■ **Work instruction**: Output all of the data exactly, keeping any images out of the copy.

■ **Given records**:
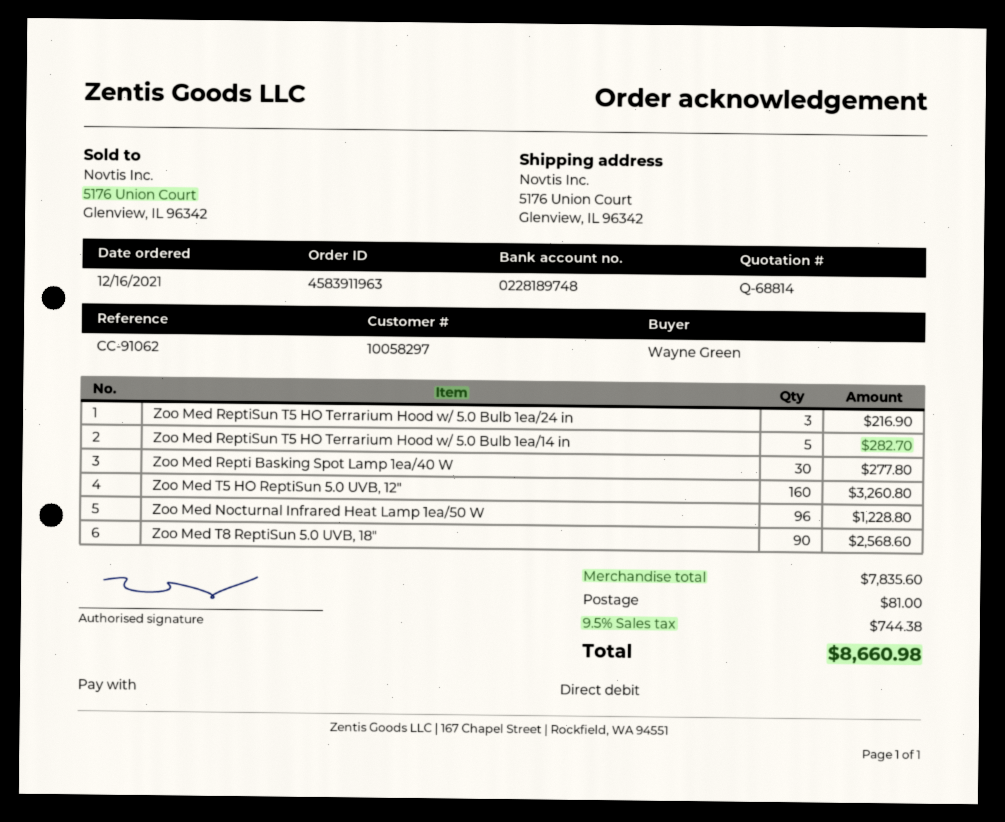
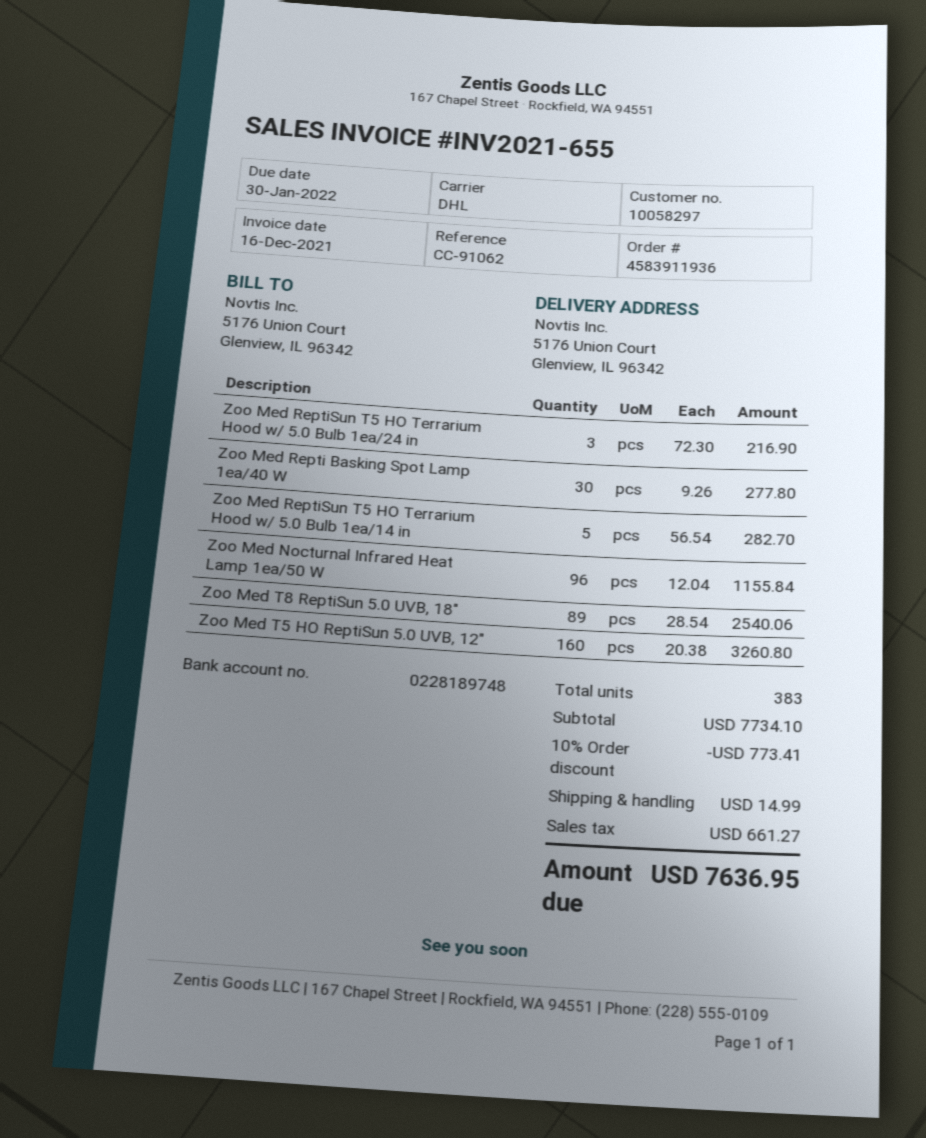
order number: 4583911963 -> 4583911936
Zoo Med Nocturnal Infrared Heat Lamp 1ea/50 W: 96 for 1228.80 -> 96 for 1155.84
Zoo Med T8 ReptiSun 5.0 UVB, 18": 90 for 2568.60 -> 89 for 2540.06
subtotal: 7835.60 -> 7734.10
discount: none -> 10% = 773.41
shipping: 81.00 -> 14.99
tax: 744.38 -> 661.27
total: 8660.98 -> 7636.95

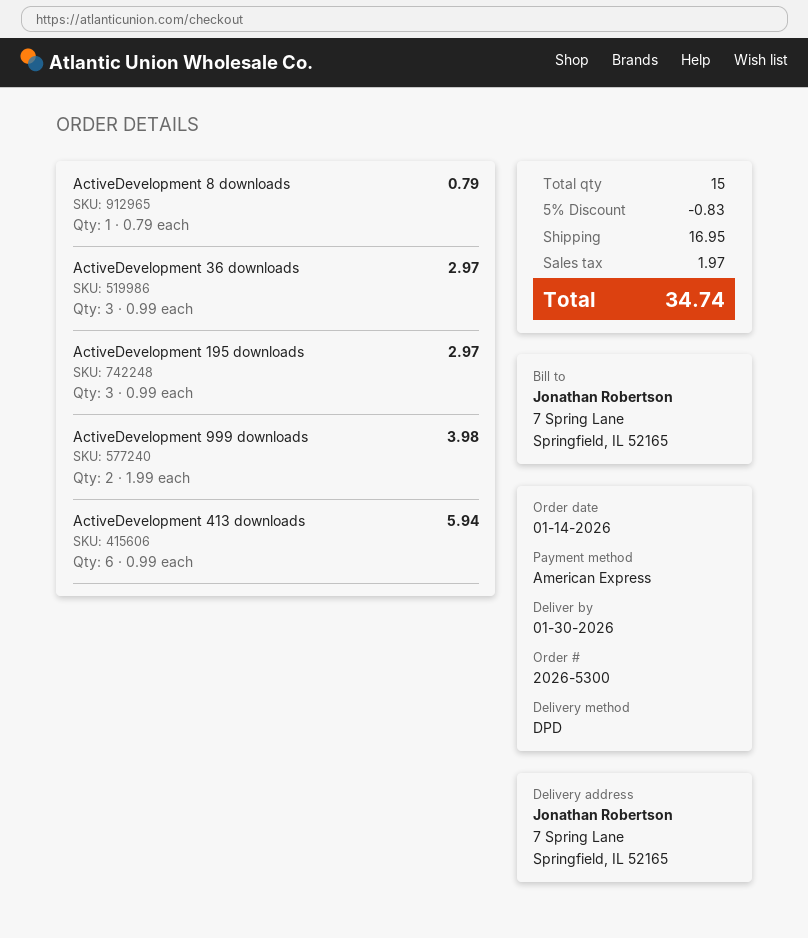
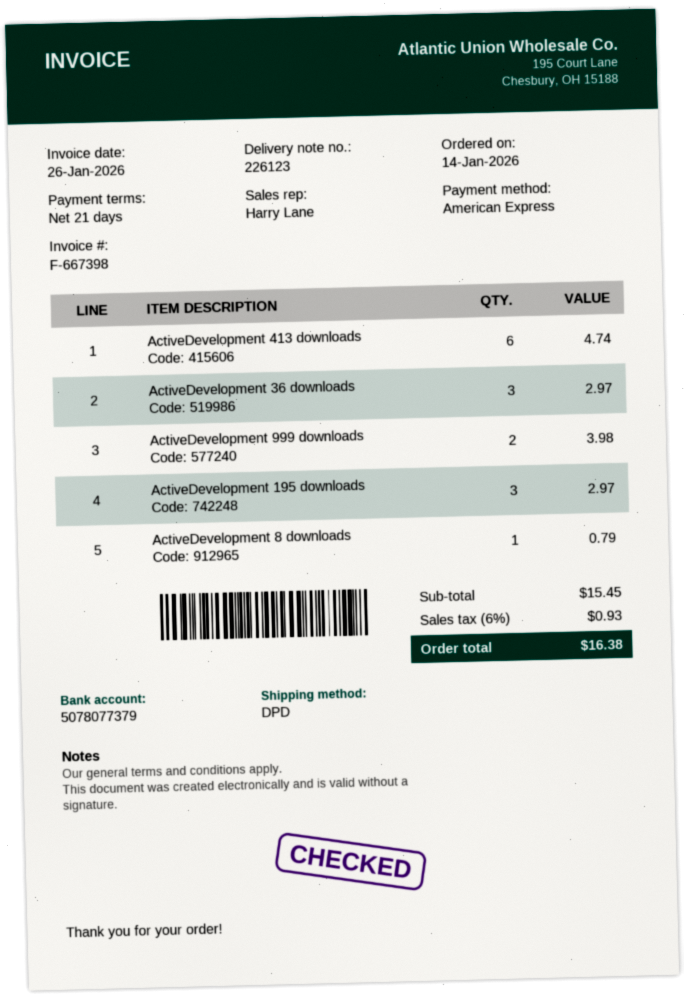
ActiveDevelopment 413 downloads: 6 for 5.94 -> 6 for 4.74
discount: 5% = 0.83 -> none
shipping: 16.95 -> none
tax: 1.97 -> 0.93
total: 34.74 -> 16.38

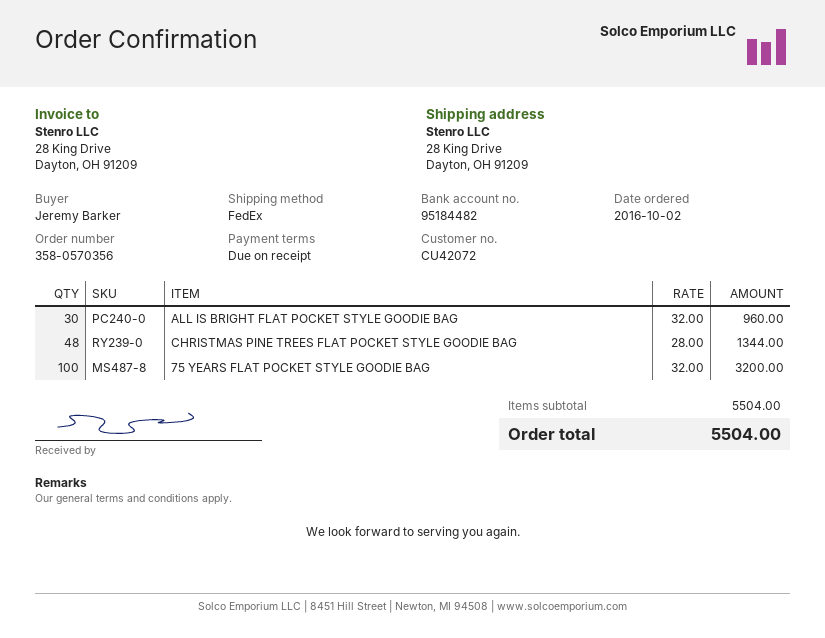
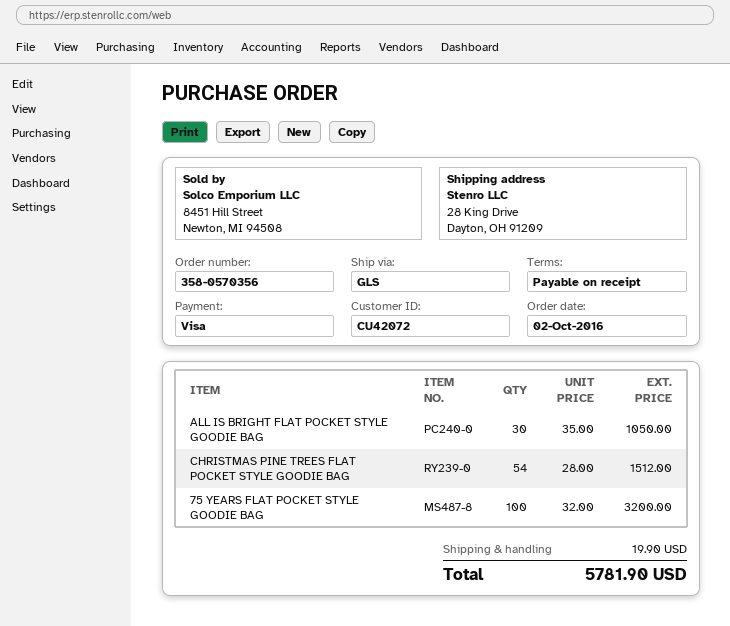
shipping method: FedEx -> GLS
ALL IS BRIGHT FLAT POCKET STYLE GOODIE BAG: 30 x 32.00 = 960.00 -> 30 x 35.00 = 1050.00
CHRISTMAS PINE TREES FLAT POCKET STYLE GOODIE BAG: 48 x 28.00 = 1344.00 -> 54 x 28.00 = 1512.00
shipping: none -> 19.90
total: 5504.00 -> 5781.90

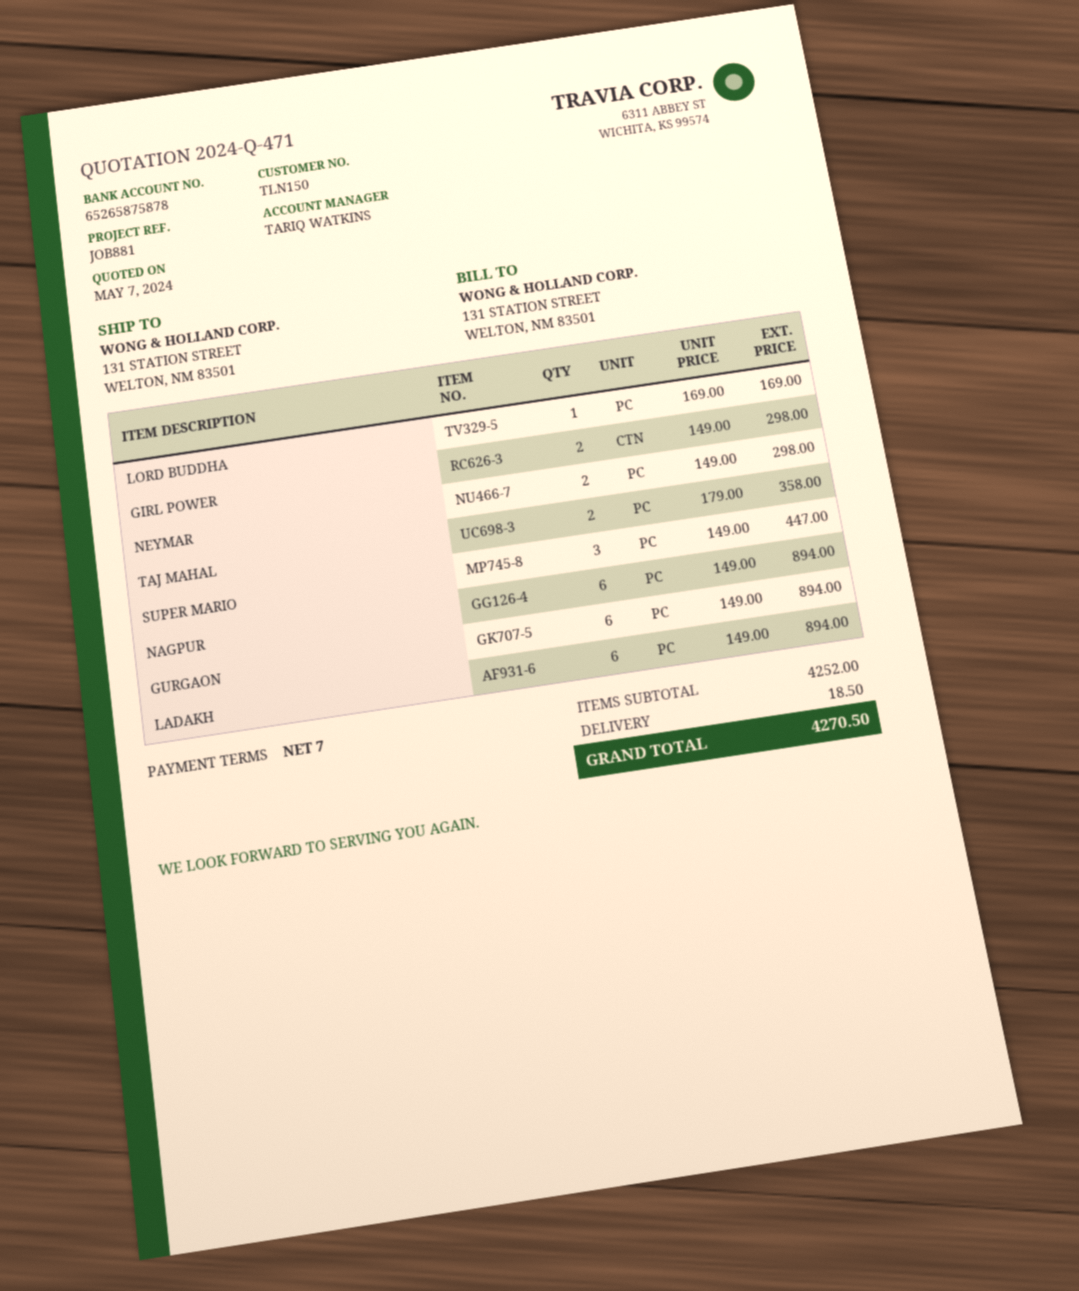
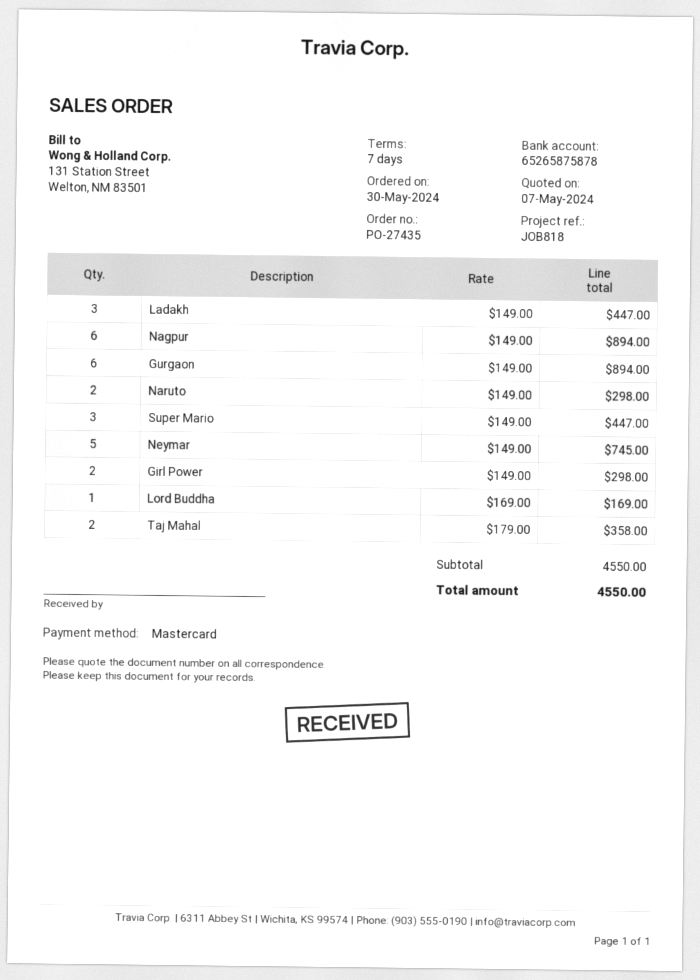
reference: JOB881 -> JOB818
NEYMAR: 2 x 149.00 = 298.00 -> 5 x 149.00 = 745.00
LADAKH: 6 x 149.00 = 894.00 -> 3 x 149.00 = 447.00
Naruto: none -> 2 x 149.00 = 298.00
subtotal: 4252.00 -> 4550.00
shipping: 18.50 -> none
total: 4270.50 -> 4550.00

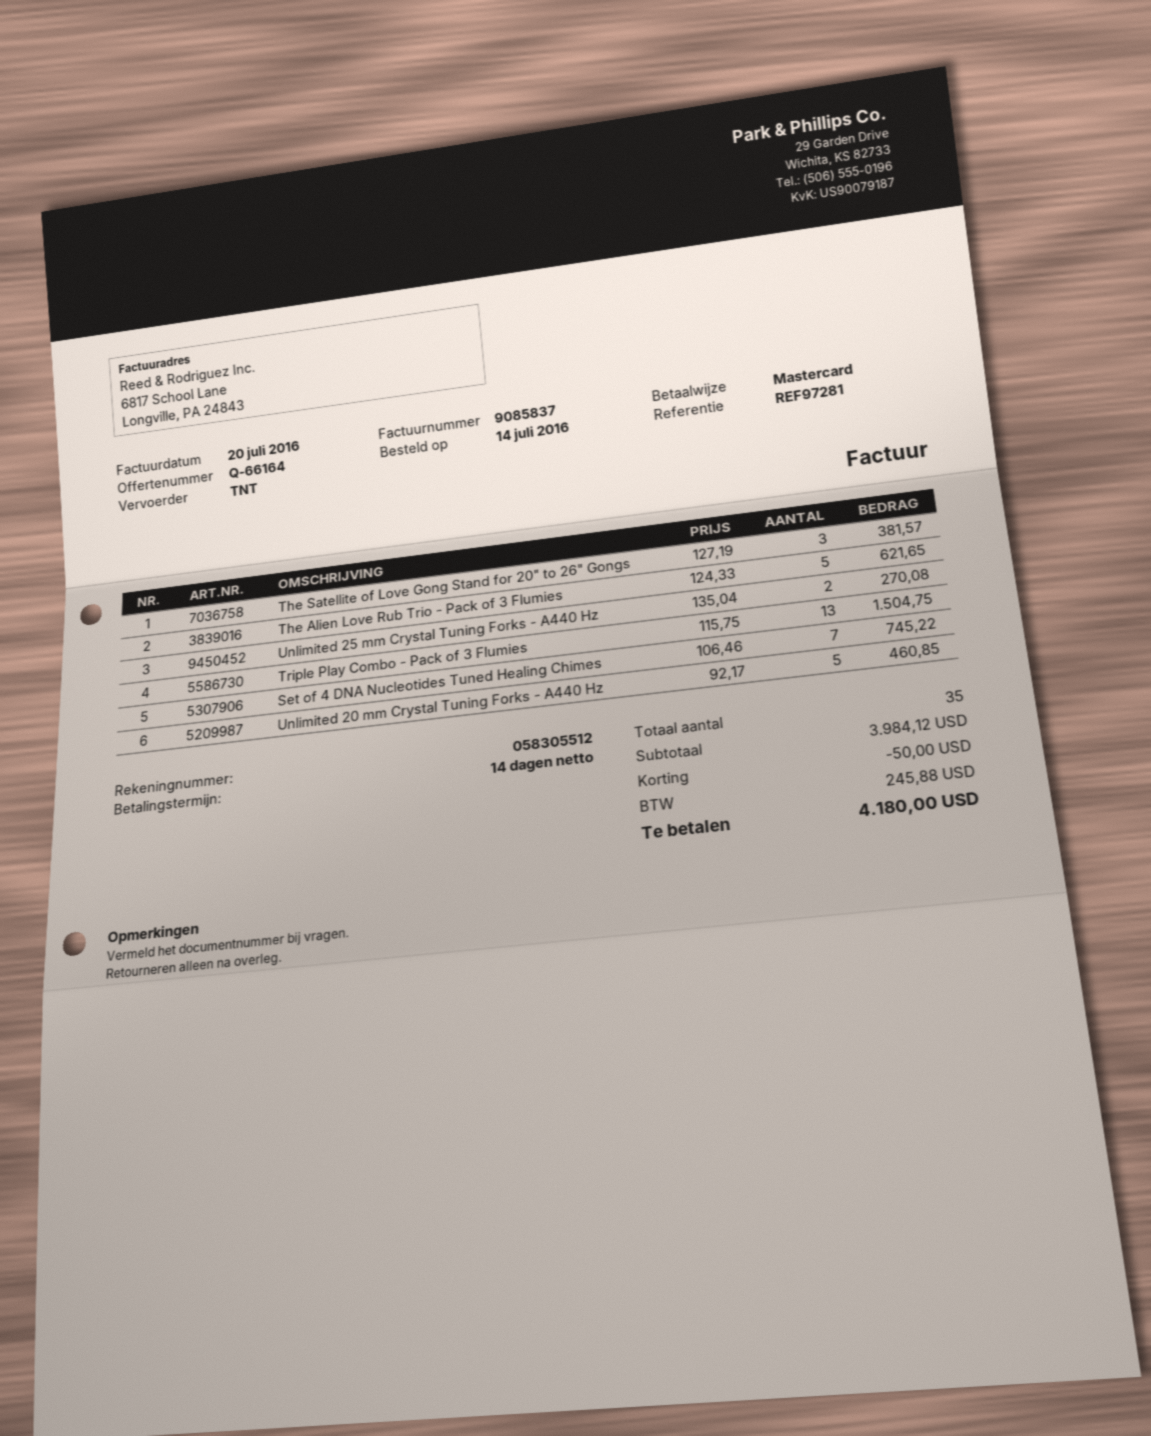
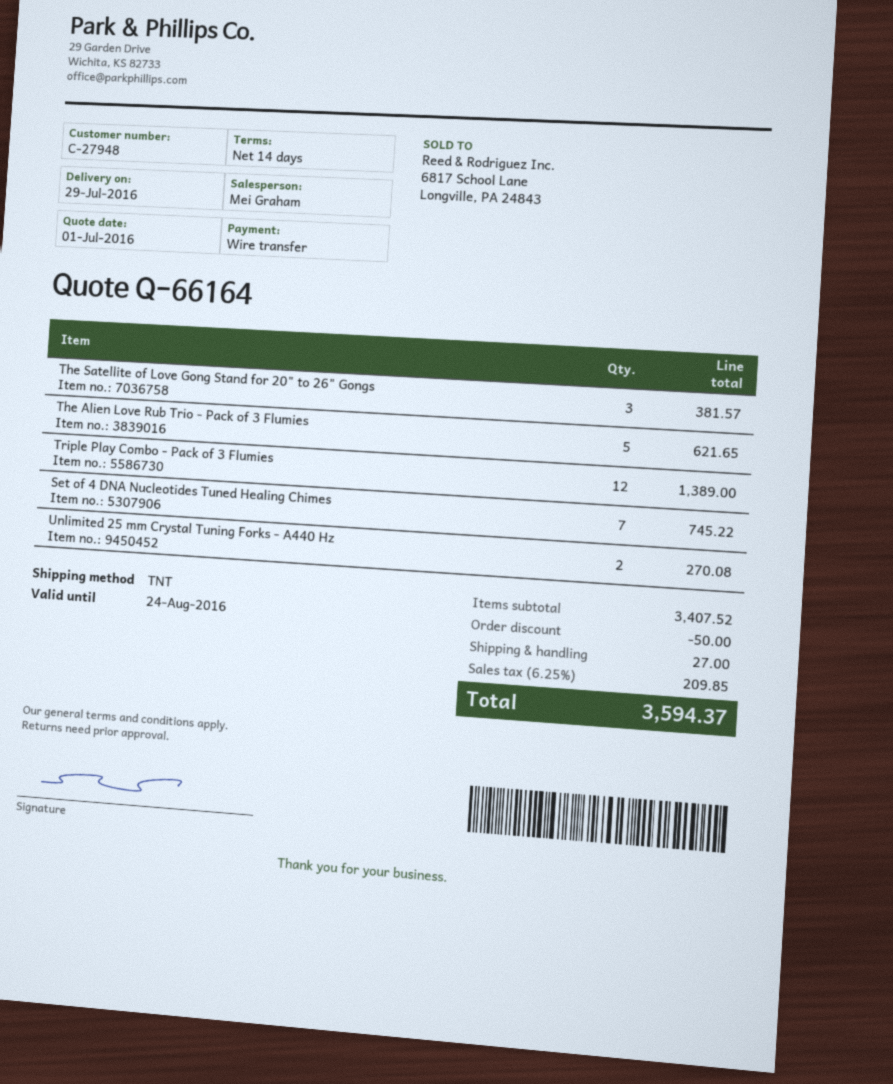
payment method: Mastercard -> bank transfer
Triple Play Combo - Pack of 3 Flumies: 13 for 1504.75 -> 12 for 1389.00
Unlimited 20 mm Crystal Tuning Forks - A440 Hz: 5 for 460.85 -> none
subtotal: 3984.12 -> 3407.52
shipping: none -> 27.00
tax: 245.88 -> 209.85
total: 4180.00 -> 3594.37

■ **Solved problem**:
order number: 4583911963 -> 4583911936
Zoo Med Nocturnal Infrared Heat Lamp 1ea/50 W: 96 for 1228.80 -> 96 for 1155.84
Zoo Med T8 ReptiSun 5.0 UVB, 18": 90 for 2568.60 -> 89 for 2540.06
subtotal: 7835.60 -> 7734.10
discount: none -> 10% = 773.41
shipping: 81.00 -> 14.99
tax: 744.38 -> 661.27
total: 8660.98 -> 7636.95

ActiveDevelopment 413 downloads: 6 for 5.94 -> 6 for 4.74
discount: 5% = 0.83 -> none
shipping: 16.95 -> none
tax: 1.97 -> 0.93
total: 34.74 -> 16.38

shipping method: FedEx -> GLS
ALL IS BRIGHT FLAT POCKET STYLE GOODIE BAG: 30 x 32.00 = 960.00 -> 30 x 35.00 = 1050.00
CHRISTMAS PINE TREES FLAT POCKET STYLE GOODIE BAG: 48 x 28.00 = 1344.00 -> 54 x 28.00 = 1512.00
shipping: none -> 19.90
total: 5504.00 -> 5781.90

reference: JOB881 -> JOB818
NEYMAR: 2 x 149.00 = 298.00 -> 5 x 149.00 = 745.00
LADAKH: 6 x 149.00 = 894.00 -> 3 x 149.00 = 447.00
Naruto: none -> 2 x 149.00 = 298.00
subtotal: 4252.00 -> 4550.00
shipping: 18.50 -> none
total: 4270.50 -> 4550.00

payment method: Mastercard -> bank transfer
Triple Play Combo - Pack of 3 Flumies: 13 for 1504.75 -> 12 for 1389.00
Unlimited 20 mm Crystal Tuning Forks - A440 Hz: 5 for 460.85 -> none
subtotal: 3984.12 -> 3407.52
shipping: none -> 27.00
tax: 245.88 -> 209.85
total: 4180.00 -> 3594.37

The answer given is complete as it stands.